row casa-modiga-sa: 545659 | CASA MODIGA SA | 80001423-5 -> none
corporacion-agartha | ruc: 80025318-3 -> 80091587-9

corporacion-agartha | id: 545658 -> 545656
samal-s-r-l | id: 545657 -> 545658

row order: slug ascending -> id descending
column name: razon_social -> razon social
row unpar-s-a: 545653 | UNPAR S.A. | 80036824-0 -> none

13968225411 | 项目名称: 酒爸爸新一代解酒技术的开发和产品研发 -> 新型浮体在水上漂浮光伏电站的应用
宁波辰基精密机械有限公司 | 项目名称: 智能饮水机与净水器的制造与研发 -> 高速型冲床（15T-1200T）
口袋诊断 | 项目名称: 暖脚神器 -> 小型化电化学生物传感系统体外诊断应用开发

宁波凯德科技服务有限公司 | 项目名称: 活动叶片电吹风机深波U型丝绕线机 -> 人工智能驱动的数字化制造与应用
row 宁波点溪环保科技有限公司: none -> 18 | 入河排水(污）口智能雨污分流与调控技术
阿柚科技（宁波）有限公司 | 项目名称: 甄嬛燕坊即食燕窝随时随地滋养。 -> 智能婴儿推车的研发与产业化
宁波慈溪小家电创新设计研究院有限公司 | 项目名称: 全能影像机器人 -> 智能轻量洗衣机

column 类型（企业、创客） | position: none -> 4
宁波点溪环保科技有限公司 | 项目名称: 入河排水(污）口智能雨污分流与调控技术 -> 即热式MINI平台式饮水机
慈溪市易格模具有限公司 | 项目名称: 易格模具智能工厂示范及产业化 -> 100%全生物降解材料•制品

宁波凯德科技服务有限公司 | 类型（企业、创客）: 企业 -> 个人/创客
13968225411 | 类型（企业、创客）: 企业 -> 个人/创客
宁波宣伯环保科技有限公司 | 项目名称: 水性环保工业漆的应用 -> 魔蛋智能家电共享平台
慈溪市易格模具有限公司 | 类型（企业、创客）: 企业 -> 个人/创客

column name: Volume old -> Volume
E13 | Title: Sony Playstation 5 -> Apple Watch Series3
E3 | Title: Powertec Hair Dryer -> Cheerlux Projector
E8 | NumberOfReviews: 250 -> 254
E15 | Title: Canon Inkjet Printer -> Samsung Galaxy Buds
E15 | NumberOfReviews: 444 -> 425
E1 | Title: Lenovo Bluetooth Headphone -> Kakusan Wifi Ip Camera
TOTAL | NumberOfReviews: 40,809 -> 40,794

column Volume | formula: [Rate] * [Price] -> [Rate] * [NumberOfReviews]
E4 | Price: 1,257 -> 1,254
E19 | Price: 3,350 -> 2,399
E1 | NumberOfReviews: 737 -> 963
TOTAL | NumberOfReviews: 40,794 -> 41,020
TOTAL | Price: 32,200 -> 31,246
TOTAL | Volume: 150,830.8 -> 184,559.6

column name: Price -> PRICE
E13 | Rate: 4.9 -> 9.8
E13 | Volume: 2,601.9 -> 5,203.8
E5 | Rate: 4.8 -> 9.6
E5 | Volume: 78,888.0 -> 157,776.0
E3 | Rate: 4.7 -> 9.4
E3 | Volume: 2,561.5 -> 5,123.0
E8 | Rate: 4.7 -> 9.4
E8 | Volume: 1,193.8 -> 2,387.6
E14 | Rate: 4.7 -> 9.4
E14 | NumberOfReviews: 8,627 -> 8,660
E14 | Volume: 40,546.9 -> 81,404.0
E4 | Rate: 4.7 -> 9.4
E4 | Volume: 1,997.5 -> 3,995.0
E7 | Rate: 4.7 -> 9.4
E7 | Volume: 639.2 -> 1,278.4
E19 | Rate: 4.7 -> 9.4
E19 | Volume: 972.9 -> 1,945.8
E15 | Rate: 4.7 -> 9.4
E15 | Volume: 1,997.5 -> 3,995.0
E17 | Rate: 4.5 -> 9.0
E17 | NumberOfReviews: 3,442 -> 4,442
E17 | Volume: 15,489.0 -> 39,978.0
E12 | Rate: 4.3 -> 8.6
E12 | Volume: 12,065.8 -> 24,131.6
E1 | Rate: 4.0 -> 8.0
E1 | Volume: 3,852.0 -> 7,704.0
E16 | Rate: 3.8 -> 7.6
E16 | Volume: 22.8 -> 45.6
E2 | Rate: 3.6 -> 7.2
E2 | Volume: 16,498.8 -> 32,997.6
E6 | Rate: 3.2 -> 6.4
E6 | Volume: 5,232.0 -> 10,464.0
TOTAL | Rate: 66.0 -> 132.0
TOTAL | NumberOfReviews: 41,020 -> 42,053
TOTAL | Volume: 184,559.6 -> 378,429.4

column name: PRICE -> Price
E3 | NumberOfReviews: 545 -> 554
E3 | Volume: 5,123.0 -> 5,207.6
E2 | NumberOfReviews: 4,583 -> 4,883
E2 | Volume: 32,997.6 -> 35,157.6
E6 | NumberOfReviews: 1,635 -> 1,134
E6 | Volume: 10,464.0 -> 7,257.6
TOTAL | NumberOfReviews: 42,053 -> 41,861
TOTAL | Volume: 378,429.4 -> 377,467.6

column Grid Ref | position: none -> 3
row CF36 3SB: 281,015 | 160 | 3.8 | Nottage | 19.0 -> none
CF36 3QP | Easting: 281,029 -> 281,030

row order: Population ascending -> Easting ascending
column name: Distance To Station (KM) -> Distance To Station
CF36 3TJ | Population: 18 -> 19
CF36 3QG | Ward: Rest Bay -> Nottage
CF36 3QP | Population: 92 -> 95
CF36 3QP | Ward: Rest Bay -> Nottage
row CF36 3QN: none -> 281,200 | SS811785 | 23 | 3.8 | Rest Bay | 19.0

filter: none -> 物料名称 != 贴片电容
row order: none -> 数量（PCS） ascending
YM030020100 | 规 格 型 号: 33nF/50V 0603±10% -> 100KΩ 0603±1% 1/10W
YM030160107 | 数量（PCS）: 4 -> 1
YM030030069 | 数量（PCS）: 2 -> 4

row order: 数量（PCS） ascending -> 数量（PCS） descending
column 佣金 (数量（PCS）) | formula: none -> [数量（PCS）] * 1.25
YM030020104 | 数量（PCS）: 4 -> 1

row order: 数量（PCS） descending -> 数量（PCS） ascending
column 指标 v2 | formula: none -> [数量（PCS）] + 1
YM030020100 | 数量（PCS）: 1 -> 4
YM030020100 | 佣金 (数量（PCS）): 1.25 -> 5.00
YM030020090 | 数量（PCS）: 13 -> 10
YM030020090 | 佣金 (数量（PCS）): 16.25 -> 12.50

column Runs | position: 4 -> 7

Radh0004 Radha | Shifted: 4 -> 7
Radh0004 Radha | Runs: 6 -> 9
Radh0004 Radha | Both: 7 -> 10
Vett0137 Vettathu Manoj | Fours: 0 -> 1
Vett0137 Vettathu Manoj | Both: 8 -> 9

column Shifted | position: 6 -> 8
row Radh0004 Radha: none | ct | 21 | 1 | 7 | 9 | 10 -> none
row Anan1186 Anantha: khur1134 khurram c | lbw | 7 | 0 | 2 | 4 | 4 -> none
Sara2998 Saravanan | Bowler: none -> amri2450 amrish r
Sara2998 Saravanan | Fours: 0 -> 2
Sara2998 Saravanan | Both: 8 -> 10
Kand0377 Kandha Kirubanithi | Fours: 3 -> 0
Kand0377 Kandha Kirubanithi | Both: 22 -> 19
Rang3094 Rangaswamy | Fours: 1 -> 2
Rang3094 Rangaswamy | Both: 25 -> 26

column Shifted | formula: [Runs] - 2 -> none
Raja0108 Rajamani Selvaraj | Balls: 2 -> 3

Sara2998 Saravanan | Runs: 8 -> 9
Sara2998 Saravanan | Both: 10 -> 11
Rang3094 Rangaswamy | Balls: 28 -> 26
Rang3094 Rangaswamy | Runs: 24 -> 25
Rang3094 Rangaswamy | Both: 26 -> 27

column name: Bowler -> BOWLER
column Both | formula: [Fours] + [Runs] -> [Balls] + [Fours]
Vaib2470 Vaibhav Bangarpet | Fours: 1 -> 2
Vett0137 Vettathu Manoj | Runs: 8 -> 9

Activity
Exact reproduction of the lines from the top of the material through the line where "column name: razon_social -> razon social" appears is required, both boundary lines included, with no other output.

Answer space
row casa-modiga-sa: 545659 | CASA MODIGA SA | 80001423-5 -> none
corporacion-agartha | ruc: 80025318-3 -> 80091587-9

corporacion-agartha | id: 545658 -> 545656
samal-s-r-l | id: 545657 -> 545658

row order: slug ascending -> id descending
column name: razon_social -> razon social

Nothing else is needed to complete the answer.